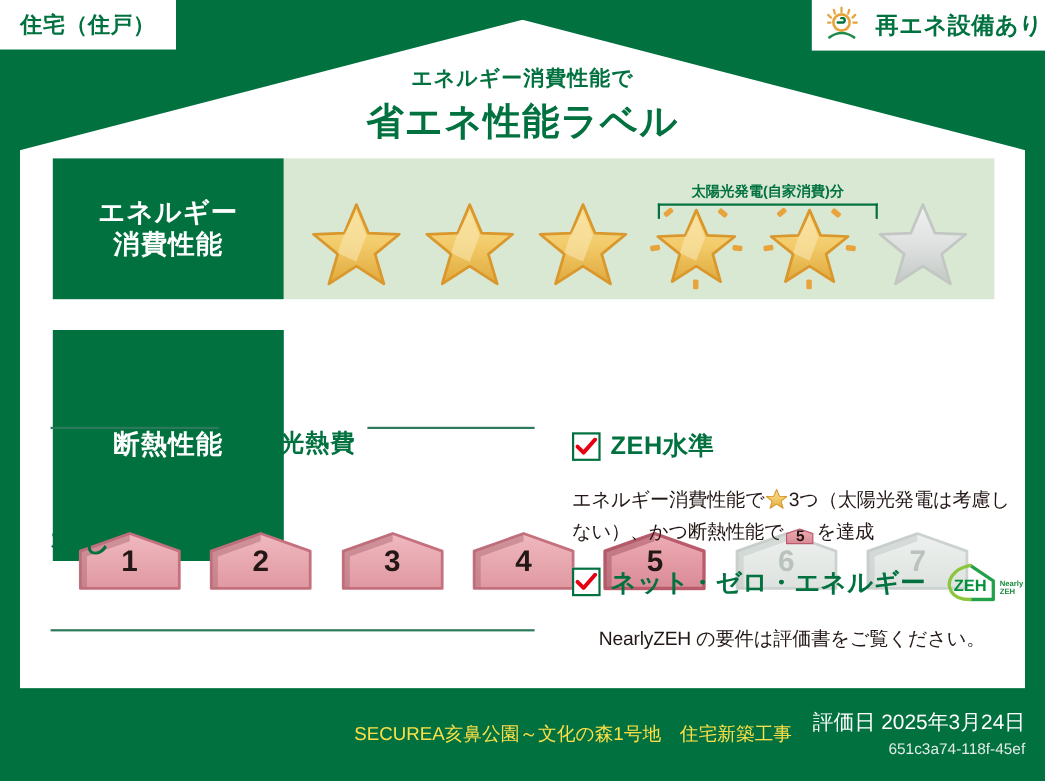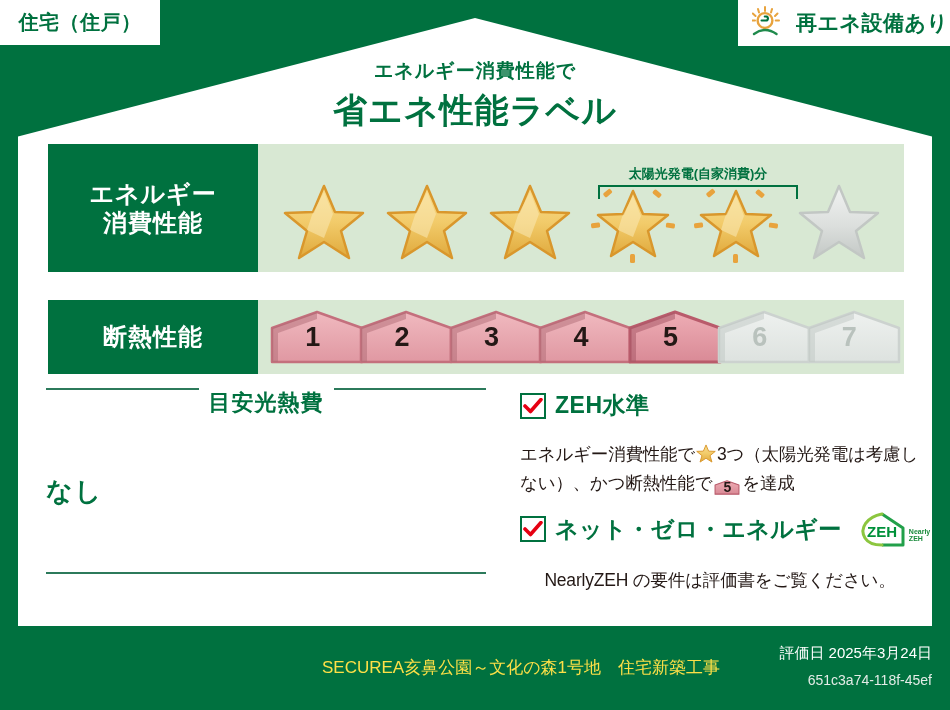--- a/index.html
+++ b/index.html
@@ -32,21 +32,21 @@
   .tag-renewable .label{font-weight:bold;font-size:21px;color:#00713f;letter-spacing:0.5px;}
 
   
   .title-block{position:absolute;left:0;right:0;top:58px;text-align:center;}
   .title-sub{font-size:19px;font-weight:bold;color:#00713f;letter-spacing:1px;}
   .title-main{font-size:34px;font-weight:bold;color:#00713f;letter-spacing:1px;margin-top:4px;}
 
   
   .perf-row{position:absolute;display:flex;height:110px;}
   #row-energy{left:48px;top:144px;width:856px;height:128px;}
-  #row-insul{left:48px;top:300px;width:856px;height:74px;}
+  #row-insul{left:48px;top:300px;width:856px;height:60px;flex-direction:column;}
 
   .perf-name{
     background:#00713f;color:#ffffff;font-weight:bold;
     display:flex;flex-direction:column;align-items:center;justify-content:center;
     width:210px;flex:0 0 210px;line-height:1.22;font-size:24px;letter-spacing:1px;
   }
   .perf-scale{flex:1;background:#d8e8d3;position:relative;}
 
   
   .solar-annot{position:absolute;left:340px;top:4px;width:200px;text-align:center;margin-top:17px;}
@@ -94,21 +94,21 @@
 
   
   .footer{position:absolute;left:0;right:0;bottom:0;height:76px;}
   .bels-box{position:absolute;left:24px;top:12px;width:288px;height:44px;background:#fff;
             display:flex;align-items:center;justify-content:center;gap:9px;}
   .bels-box .third{font-size:26px;font-weight:bold;color:#00713f;letter-spacing:1px;}
   .bels-box .bels{font-size:30px;font-weight:bold;letter-spacing:-0.5px;}
   .bels-box .bels .b{color:#00713f;}
   .bels-box .bels .els{color:#22a04a;}
   .project-name{position:absolute;left:322px;top:22px;font-size:17px;color:#fde047;white-space:nowrap;}
-  .eval-date{position:absolute;right:18px;top:10px;font-size:15px;color:#ffffff;text-align:right;white-space:nowrap;}
+  .eval-date{position:absolute;right:18px;top:10px;font-size:19px;color:#ffffff;text-align:right;white-space:nowrap;}
   .eval-id{position:absolute;right:18px;top:38px;font-size:14px;color:#e3ece7;text-align:right;white-space:nowrap;}
 </style>
 </head>
 <body>
 
 <div id="label-root">
 
   <div class="house-panel"></div>
 
   <div class="tag-house-type">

================================

> [Assignment]:
How many lines of the data hold the string "date"? Reply with the number alone.

> [Solved problem]:
2